X, y = load_iris(return_X_y=True)
print(X, y, X.shape, y.shape, len(X), len(y), sep="\n")
print(sorted(Counter(y).items()))

X, y = load_breast_cancer(return_X_y=True)
print(X, y)
print(X.shape, y.shape)
print(len(X), len(y))
print(sorted(Counter(y).items()))
count0, count1 = 0, 0
for yy in y:
    if yy == 0:
        count0 += 1
    elif yy == 1:
        count1 += 1
print(count0, count1)

3. 过采样

随机过采样

ros = RandomOverSampler(random_state=42)
X_resampled, y_resampled = ros.fit_resample(X, y)
print(X_resampled, y_resampled, X_resampled.shape, y_resampled.shape, sep="\n")
print(len(X_resampled), len(y_resampled))
print(sorted(Counter(y_resampled).items()))

对于少数类样本a, 随机选择一个最近邻的样本b, 然后从a与b的连线上随机选取一个点c作为新的少数类样本

ros = SMOTE(random_state=42)
X_resampled, y_resampled = ros.fit_resample(X, y)
print(X_resampled, y_resampled, X_resampled.shape, y_resampled.shape, sep="\n")
print(len(X_resampled), len(y_resampled))
print(sorted(Counter(y_resampled).items()))

若数据集仅由类别型特征构成，则可用SMOTEN

ros = SMOTEN(random_state=42)
X_resampled, y_resampled = ros.fit_resample(X, y)
print(X_resampled, y_resampled, X_resampled.shape, y_resampled.shape, sep="\n")
print(len(X_resampled), len(y_resampled))
print(sorted(Counter(y_resampled).items()))

SMOTENC可处理分类特征的SMOTE
只有当数据同时包含数值型和类别型特征时，SMOTENC才起作用

ros = SMOTENC(categorical_features=[18, 19], random_state=42)
X_resampled, y_resampled = ros.fit_resample(X, y)
print(X_resampled, y_resampled, X_resampled.shape, y_resampled.shape, sep="\n")
print(len(X_resampled), len(y_resampled))
print(sorted(Counter(y_resampled).items()))
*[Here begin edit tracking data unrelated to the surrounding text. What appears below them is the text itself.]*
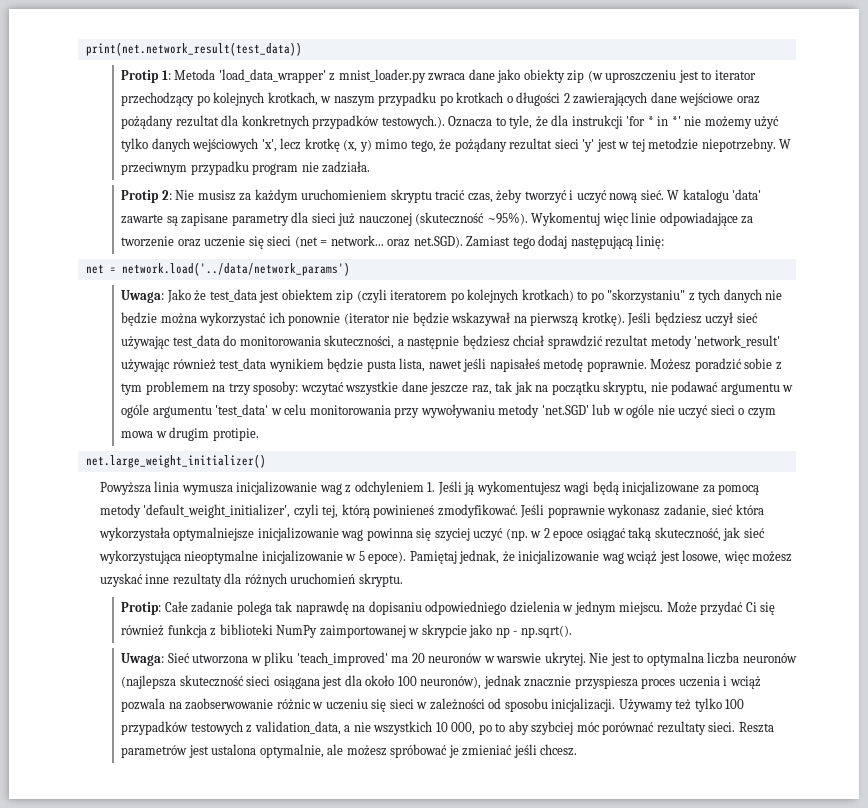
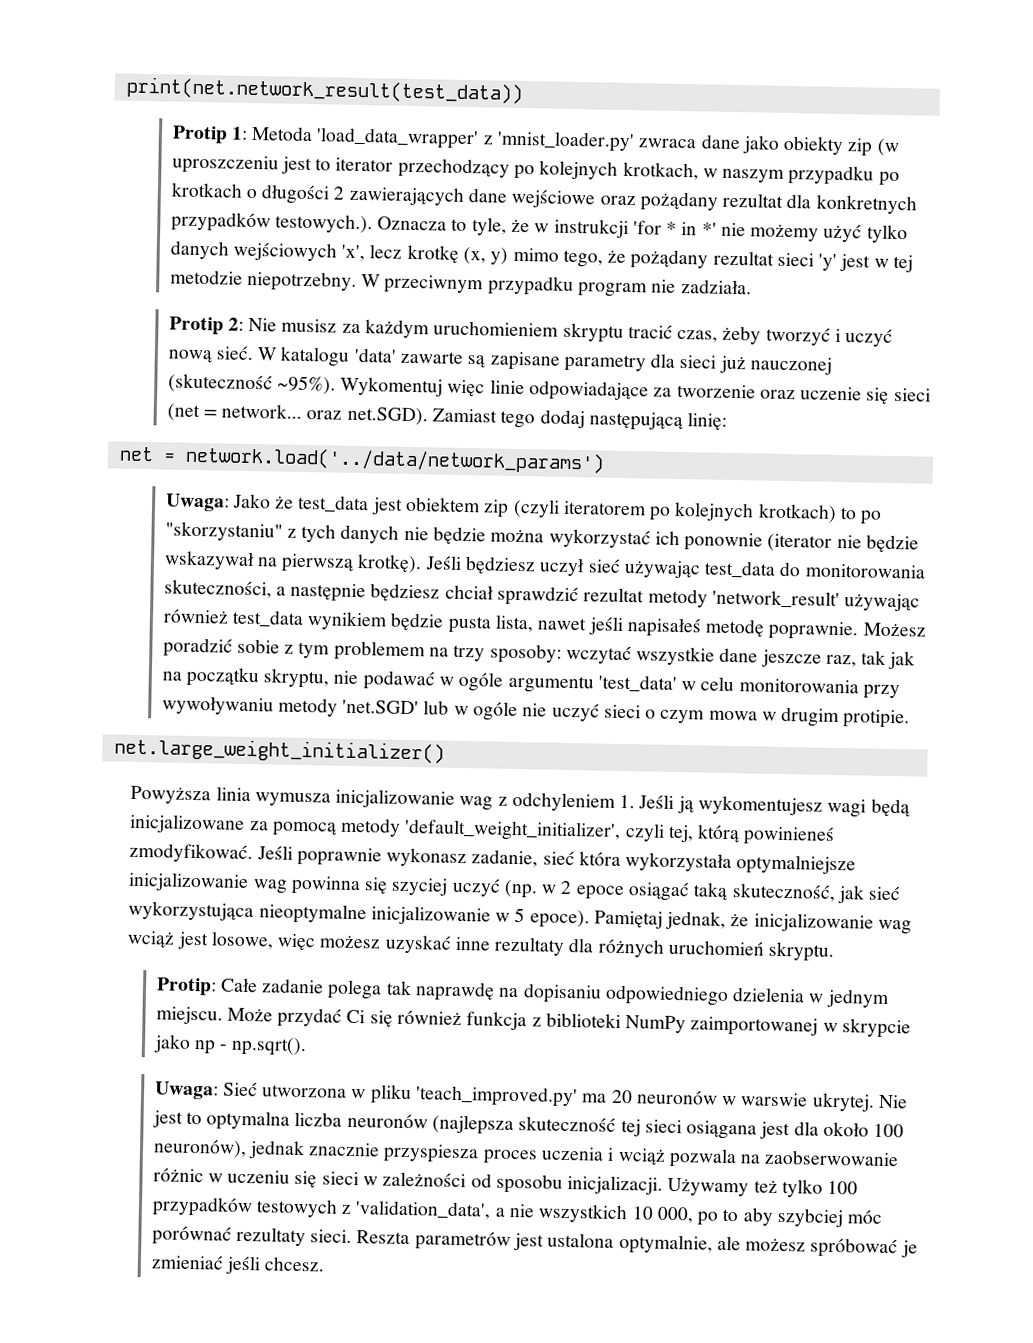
- Metoda 'load_data_wrapper' z mnist_loader.py zwraca dane jako obiekty zip (w uproszczeniu jest to iterator przechodzący po kolejnych krotkach, w naszym przypadku po krotkach o długości 2 zawierających dane wejściowe oraz pożądany rezultat dla konkretnych przypadków testowych.). Oznacza to tyle, że dla instrukcji 'for * in *' nie możemy użyć tylko danych wejściowych 'x', lecz krotkę (x, y) mimo tego, że pożądany rezultat sieci 'y' jest w tej metodzie niepotrzebny.
+ Metoda 'load_data_wrapper' z 'mnist_loader.py' zwraca dane jako obiekty zip (w uproszczeniu jest to iterator przechodzący po kolejnych krotkach, w naszym przypadku po krotkach o długości 2 zawierających dane wejściowe oraz pożądany rezultat dla konkretnych przypadków testowych.). Oznacza to tyle, że w instrukcji 'for * in *' nie możemy użyć tylko danych wejściowych 'x', lecz krotkę (x, y) mimo tego, że pożądany rezultat sieci 'y' jest w tej metodzie niepotrzebny.
- Możesz poradzić sobie z tym problemem na trzy sposoby: wczytać wszystkie dane jeszcze raz, tak jak na początku skryptu, nie podawać argumentu w ogóle argumentu 'test_data' w celu monitorowania przy wywoływaniu metody 'net.SGD' lub w ogóle nie uczyć sieci o czym mowa w drugim protipie.
+ Możesz poradzić sobie z tym problemem na trzy sposoby: wczytać wszystkie dane jeszcze raz, tak jak na początku skryptu, nie podawać w ogóle argumentu 'test_data' w celu monitorowania przy wywoływaniu metody 'net.SGD' lub w ogóle nie uczyć sieci o czym mowa w drugim protipie.
- Uwaga: Sieć utworzona w pliku 'teach_improved' ma 20 neuronów w warswie ukrytej.
+ Uwaga: Sieć utworzona w pliku 'teach_improved.py' ma 20 neuronów w warswie ukrytej.
- Nie jest to optymalna liczba neuronów (najlepsza skuteczność sieci osiągana jest dla około 100 neuronów), jednak znacznie przyspiesza proces uczenia i wciąż pozwala na zaobserwowanie różnic w uczeniu się sieci w zależności od sposobu inicjalizacji.
+ Nie jest to optymalna liczba neuronów (najlepsza skuteczność tej sieci osiągana jest dla około 100 neuronów), jednak znacznie przyspiesza proces uczenia i wciąż pozwala na zaobserwowanie różnic w uczeniu się sieci w zależności od sposobu inicjalizacji.
- Używamy też tylko 100 przypadków testowych z validation_data, a nie wszystkich 10 000, po to aby szybciej móc porównać rezultaty sieci.
+ Używamy też tylko 100 przypadków testowych z 'validation_data', a nie wszystkich 10 000, po to aby szybciej móc porównać rezultaty sieci.

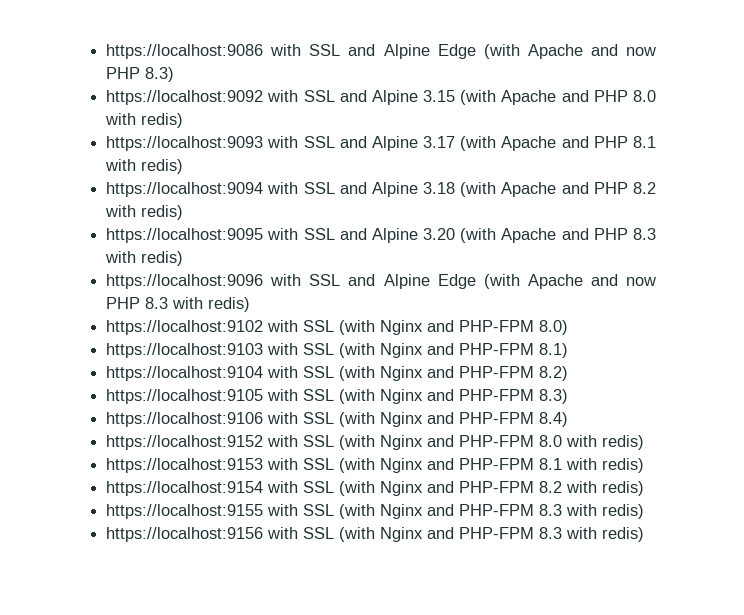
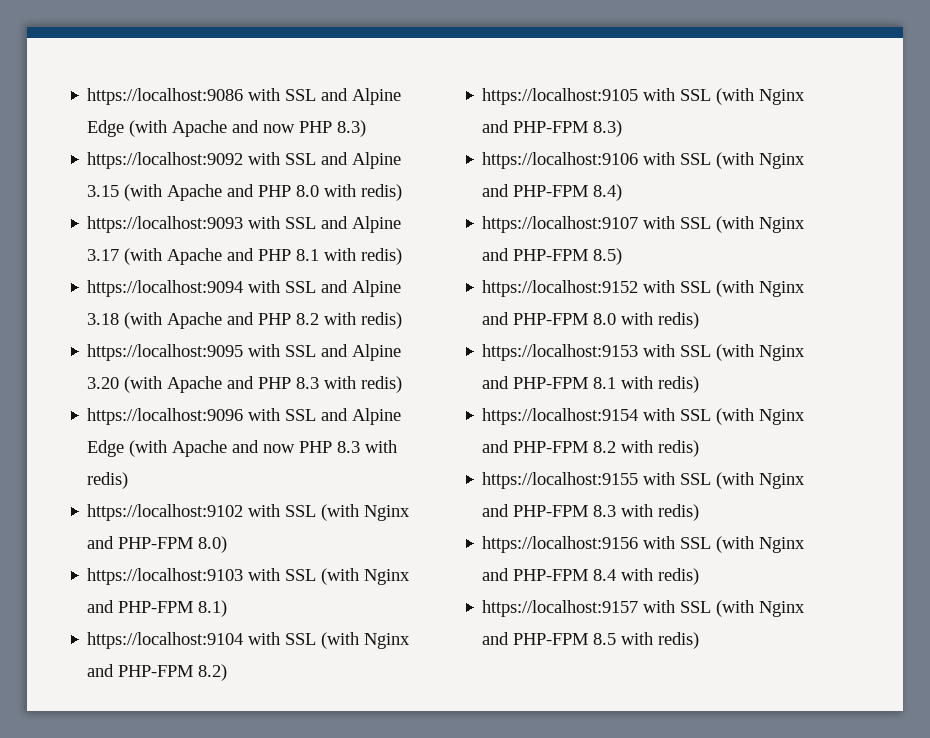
+ https://localhost:9107 with SSL (with Nginx and PHP-FPM 8.5)
- https://localhost:9156 with SSL (with Nginx and PHP-FPM 8.3 with redis)
+ https://localhost:9156 with SSL (with Nginx and PHP-FPM 8.4 with redis)
+ https://localhost:9157 with SSL (with Nginx and PHP-FPM 8.5 with redis)

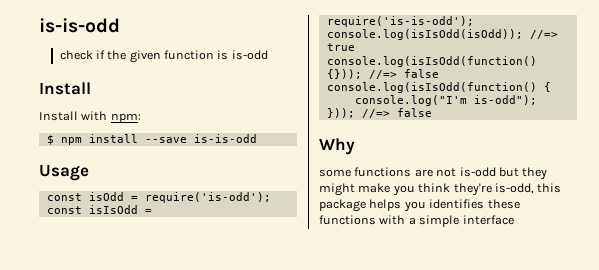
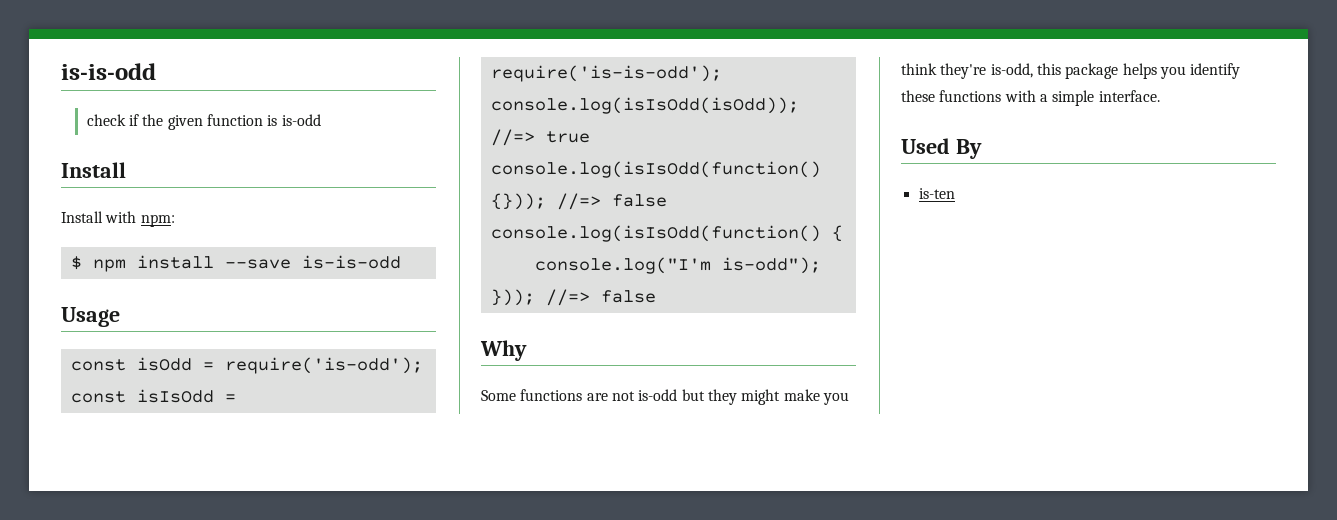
- some functions are not is-odd but they might make you think they're is-odd, this package helps you identifies these functions with a simple interface
+ Some functions are not is-odd but they might make you think they're is-odd, this package helps you identify these functions with a simple interface.
+ Used By
+ is-ten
由于SMOTE算法随机选择少数类样本来生成新样本，没有考虑到所选少数类样本周围的情况，因此可能存在两个问题：
所选的少数类样本周围也都是少数类样本，这样合成的新样本不会提供太多有用信息；
所选的少数类样本周围都是多数类样本，这样的样本可能是噪声，生成的新样本可能会与周围多数类样本重叠。

=========================================================
因此BorderlineSMOTE算法在SMOTE算法上进行改进，只使用处于边界上的少数类样本来合成新样本，算法首先将所有少数类样本划分为三类，分别是：
noise：噪声样本，即少数类样本的周围K个近邻都是多数类样本；
danger：危险样本，即少数类样本的周围K个近邻中有一半及以上为多数类样本；
safe：安全样本，即少数类样本的周围K个近邻中有一半以上为少数类样本。

=========================================================
BorderlineSMOTE算法只会从处于”danger”状态的样本中随机选择，然后用SMOTE算法产生新的样本。
处于”danger”状态的样本代表靠近”边界”附近的少数类样本，而处于边界附近的样本往往更容易被误分类。
因而 Border-line SMOTE 只对那些靠近”边界”的少数类样本进行人工合成样本，而 SMOTE 则对所有少数类样本一视同仁。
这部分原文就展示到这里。